Task details: Each line from the one containing "[36,1054,424,1153] [image] |" through the last line of the entries below is to be transcribed exactly. Nothing else belongs in the reply.

"""

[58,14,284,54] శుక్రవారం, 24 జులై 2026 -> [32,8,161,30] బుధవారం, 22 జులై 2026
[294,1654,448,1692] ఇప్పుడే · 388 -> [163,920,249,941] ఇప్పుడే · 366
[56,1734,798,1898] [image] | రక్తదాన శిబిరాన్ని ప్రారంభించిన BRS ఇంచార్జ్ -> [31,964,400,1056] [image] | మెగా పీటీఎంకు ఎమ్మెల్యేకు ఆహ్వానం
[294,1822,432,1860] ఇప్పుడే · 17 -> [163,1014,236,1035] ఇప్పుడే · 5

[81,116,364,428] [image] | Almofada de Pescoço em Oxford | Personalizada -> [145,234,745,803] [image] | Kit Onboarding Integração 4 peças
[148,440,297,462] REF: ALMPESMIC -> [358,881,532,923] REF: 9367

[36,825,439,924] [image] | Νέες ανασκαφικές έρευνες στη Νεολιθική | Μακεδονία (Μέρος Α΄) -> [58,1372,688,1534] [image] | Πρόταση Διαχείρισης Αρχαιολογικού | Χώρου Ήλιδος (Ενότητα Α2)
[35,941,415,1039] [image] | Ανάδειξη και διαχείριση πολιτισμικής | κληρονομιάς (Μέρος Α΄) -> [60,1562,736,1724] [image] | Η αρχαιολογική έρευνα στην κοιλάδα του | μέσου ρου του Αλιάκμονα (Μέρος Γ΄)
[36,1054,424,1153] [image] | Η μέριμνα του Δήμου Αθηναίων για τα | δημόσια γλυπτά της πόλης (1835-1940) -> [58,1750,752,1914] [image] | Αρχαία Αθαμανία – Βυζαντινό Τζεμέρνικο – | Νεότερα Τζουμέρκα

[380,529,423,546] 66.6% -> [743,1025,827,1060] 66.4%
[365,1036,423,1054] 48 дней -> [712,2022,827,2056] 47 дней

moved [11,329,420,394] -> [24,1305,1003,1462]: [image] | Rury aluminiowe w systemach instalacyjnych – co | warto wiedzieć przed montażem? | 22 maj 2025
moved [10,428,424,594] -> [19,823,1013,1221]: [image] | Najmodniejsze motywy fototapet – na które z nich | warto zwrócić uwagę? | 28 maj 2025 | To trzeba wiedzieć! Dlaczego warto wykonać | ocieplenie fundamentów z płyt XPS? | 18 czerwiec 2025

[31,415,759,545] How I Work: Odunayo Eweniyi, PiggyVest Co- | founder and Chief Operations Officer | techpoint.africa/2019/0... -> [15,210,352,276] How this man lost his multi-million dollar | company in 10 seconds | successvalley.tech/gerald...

"""

Result of the task:
[36,1054,424,1153] [image] | Η μέριμνα του Δήμου Αθηναίων για τα | δημόσια γλυπτά της πόλης (1835-1940) -> [58,1750,752,1914] [image] | Αρχαία Αθαμανία – Βυζαντινό Τζεμέρνικο – | Νεότερα Τζουμέρκα

[380,529,423,546] 66.6% -> [743,1025,827,1060] 66.4%
[365,1036,423,1054] 48 дней -> [712,2022,827,2056] 47 дней

moved [11,329,420,394] -> [24,1305,1003,1462]: [image] | Rury aluminiowe w systemach instalacyjnych – co | warto wiedzieć przed montażem? | 22 maj 2025
moved [10,428,424,594] -> [19,823,1013,1221]: [image] | Najmodniejsze motywy fototapet – na które z nich | warto zwrócić uwagę? | 28 maj 2025 | To trzeba wiedzieć! Dlaczego warto wykonać | ocieplenie fundamentów z płyt XPS? | 18 czerwiec 2025

[31,415,759,545] How I Work: Odunayo Eweniyi, PiggyVest Co- | founder and Chief Operations Officer | techpoint.africa/2019/0... -> [15,210,352,276] How this man lost his multi-million dollar | company in 10 seconds | successvalley.tech/gerald...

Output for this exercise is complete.